Exercise details:
Only lines with the word "ytick" are needed; collect each of them from the listing below.

Records shown:
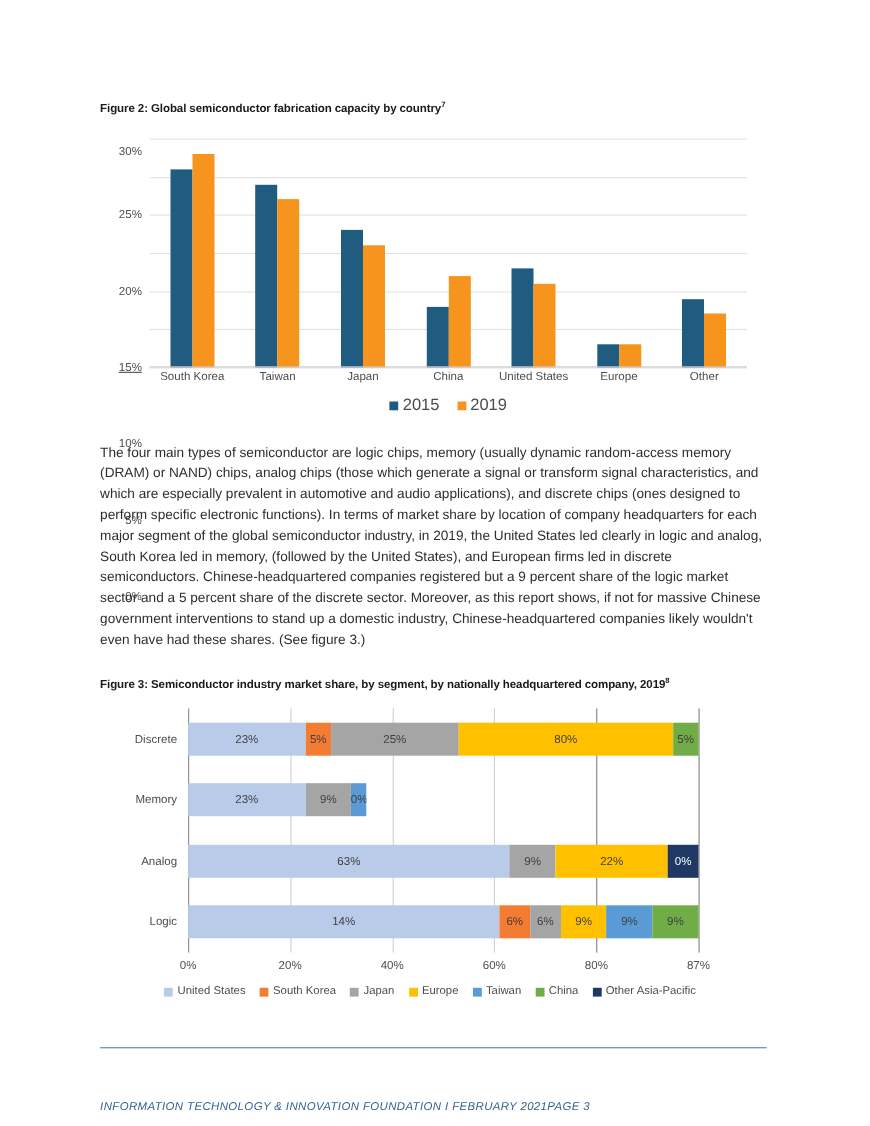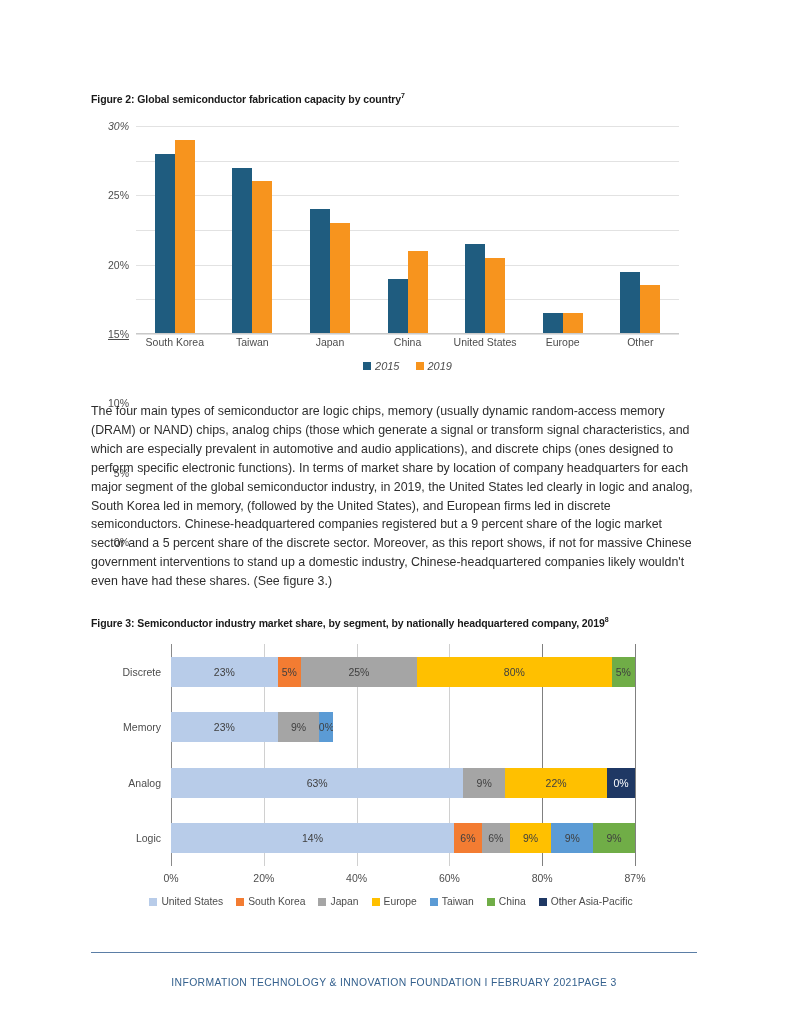--- a/index.html
+++ b/index.html
@@ -162,7 +162,7 @@
             <div class="ytick" style="top: 34.6667px;">25%</div>
           </div>
           <div class="gridline" style="top: 0px;">
-            <div class="ytick" style="top: 0px; font-style: italic;">30%</div>
+            <div class="ytick" style="top: 12px;">30%</div>
           </div>
         </div>
       <div class="groups" id="fig2-groups">

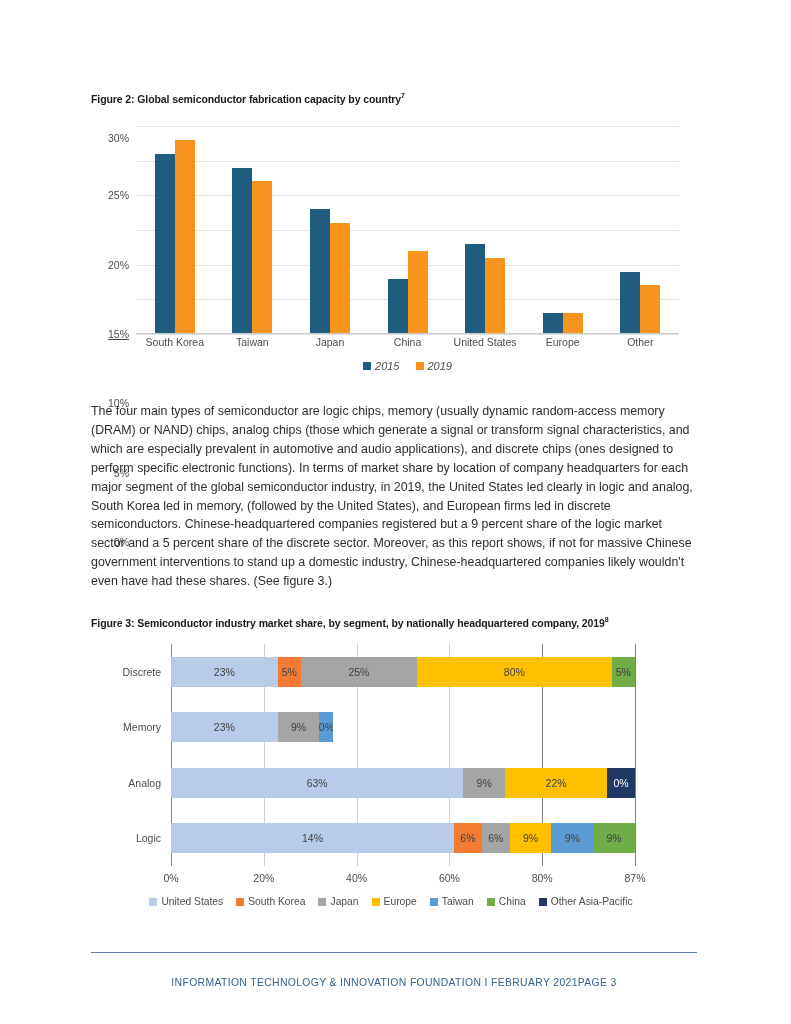--- a/index.html
+++ b/index.html
@@ -76,7 +76,7 @@
   }
   #fig2 .legend .item { display:flex; align-items:center; gap:4px; }
   #fig2 .legend .swatch { width:8px; height:8px; }
-  #fig2 .legend .lbl { font-size:11px; color:#4d4d4d;font-style:italic; }
+  #fig2 .legend .lbl { font-size:15px; color:#4d4d4d; }
 
   
   #fig3 { position:absolute; left:91px; top:640px; width:600px; height:285px; }

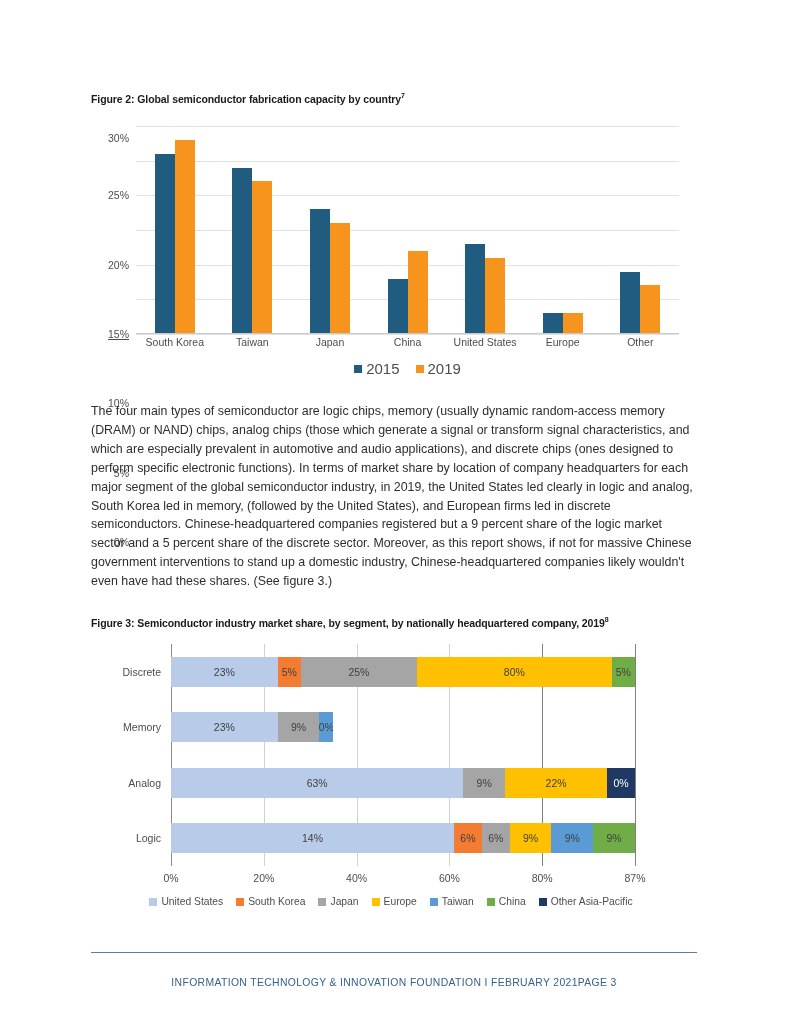--- a/index.html
+++ b/index.html
@@ -124,8 +124,8 @@
     background:#5b7ea6;
   }
   .footer {
-    position:absolute; left:91px; top:977px; width:606px;
-    display:flex; justify-content:center; align-items:center;
+    position:absolute; left:91px; top:1001px; width:606px;
+    display:flex; justify-content:flex-start; align-items:center;font-style:italic;
   }
   .footer .txt {
     font-size:10.4px; letter-spacing:0.35px; color:#35618e;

Reply:
             <div class="ytick" style="top: 34.6667px;">25%</div>
-            <div class="ytick" style="top: 0px; font-style: italic;">30%</div>
+            <div class="ytick" style="top: 12px;">30%</div>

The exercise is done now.